### What the exercise asks
Reproduce the records below in full and exactly, without their images.

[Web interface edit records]
.....

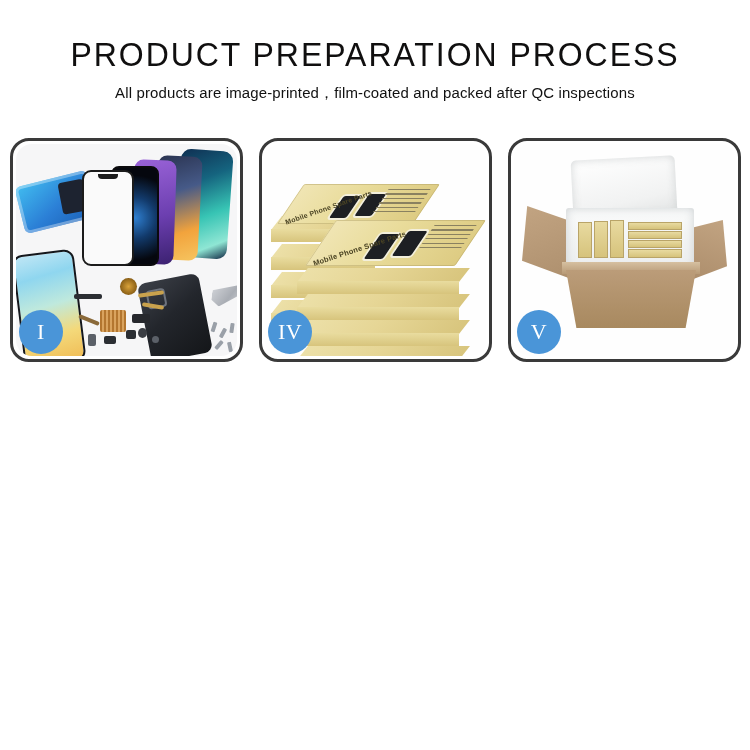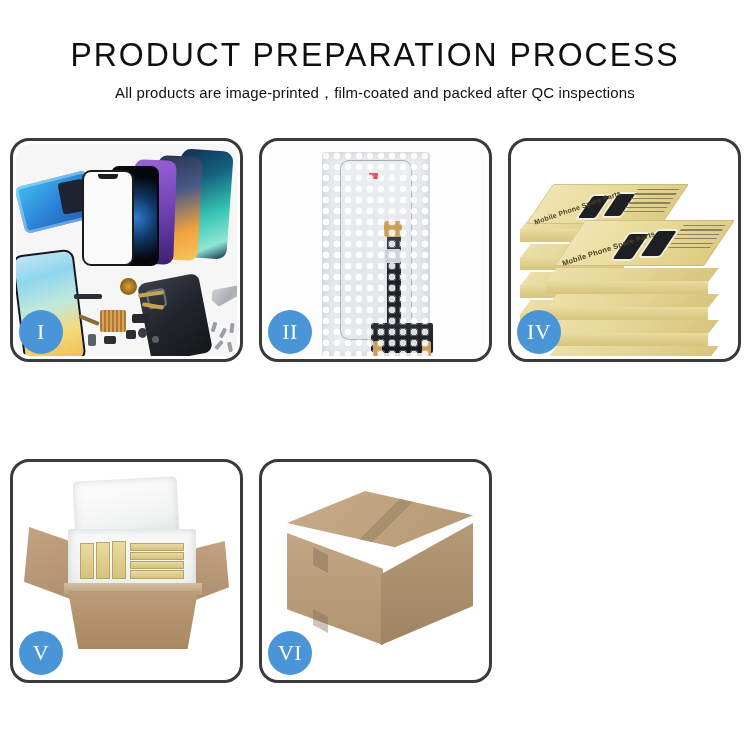--- a/index.html
+++ b/index.html
@@ -297,37 +297,20 @@
             <i style="left:9px;top:6px;transform:rotate(28deg)"></i>
             <i style="left:18px;top:1px;transform:rotate(8deg)"></i>
             <i style="left:5px;top:18px;transform:rotate(40deg)"></i>
             <i style="left:16px;top:20px;transform:rotate(-12deg)"></i>
           </div>
         </div>
       </div>
       <div class="badge">I</div>
     </div>
 
-    <div class="panel">
-      <div class="stage">
-        <div class="p2bg">
-          <div class="bubblepack"></div>
-          <div class="screenpart">
-            <span class="redtab"></span>
-            <span class="flexcable"></span>
-            <span class="connrow">
-              <i style="left:2px"></i>
-              <i style="right:2px"></i>
-            </span>
-          </div>
-          <div class="bubbleOverlay"></div>
-        </div>
-      </div>
-      <div class="badge">II</div>
-    </div>
 
 
     <div class="panel">
       <div class="stage">
         <div class="p4bg">
           <div class="stack">
 
             <div class="sbox" style="left:4px;top:56px;width:104px;">
               <span class="top"></span>
               <span class="front"></span>
@@ -397,28 +380,15 @@
             <span class="ystack" style="left:52px;top:24px;width:54px;height:8px;"></span>
             <span class="ystack" style="left:52px;top:33px;width:54px;height:9px;"></span>
           </div>
           <div class="cartonrim"></div>
           <div class="cartonfront"></div>
         </div>
       </div>
       <div class="badge">V</div>
     </div>
 
-    <div class="panel">
-      <div class="stage">
-        <div class="p6bg">
-          <div class="c-top"></div>
-          <div class="c-tape"></div>
-          <div class="c-left"></div>
-          <div class="c-right"></div>
-          <div class="c-tab1"></div>
-          <div class="c-tab2"></div>
-        </div>
-      </div>
-      <div class="badge">VI</div>
-    </div>
 
   </div>
 </div>
 
 </body></html>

.....

### Result below
--- a/index.html
+++ b/index.html
@@ -297,37 +297,20 @@
             <i style="left:9px;top:6px;transform:rotate(28deg)"></i>
             <i style="left:18px;top:1px;transform:rotate(8deg)"></i>
             <i style="left:5px;top:18px;transform:rotate(40deg)"></i>
             <i style="left:16px;top:20px;transform:rotate(-12deg)"></i>
           </div>
         </div>
       </div>
       <div class="badge">I</div>
     </div>
 
-    <div class="panel">
-      <div class="stage">
-        <div class="p2bg">
-          <div class="bubblepack"></div>
-          <div class="screenpart">
-            <span class="redtab"></span>
-            <span class="flexcable"></span>
-            <span class="connrow">
-              <i style="left:2px"></i>
-              <i style="right:2px"></i>
-            </span>
-          </div>
-          <div class="bubbleOverlay"></div>
-        </div>
-      </div>
-      <div class="badge">II</div>
-    </div>
 
 
     <div class="panel">
       <div class="stage">
         <div class="p4bg">
           <div class="stack">
 
             <div class="sbox" style="left:4px;top:56px;width:104px;">
               <span class="top"></span>
               <span class="front"></span>
@@ -397,28 +380,15 @@
             <span class="ystack" style="left:52px;top:24px;width:54px;height:8px;"></span>
             <span class="ystack" style="left:52px;top:33px;width:54px;height:9px;"></span>
           </div>
           <div class="cartonrim"></div>
           <div class="cartonfront"></div>
         </div>
       </div>
       <div class="badge">V</div>
     </div>
 
-    <div class="panel">
-      <div class="stage">
-        <div class="p6bg">
-          <div class="c-top"></div>
-          <div class="c-tape"></div>
-          <div class="c-left"></div>
-          <div class="c-right"></div>
-          <div class="c-tab1"></div>
-          <div class="c-tab2"></div>
-        </div>
-      </div>
-      <div class="badge">VI</div>
-    </div>
 
   </div>
 </div>
 
 </body></html>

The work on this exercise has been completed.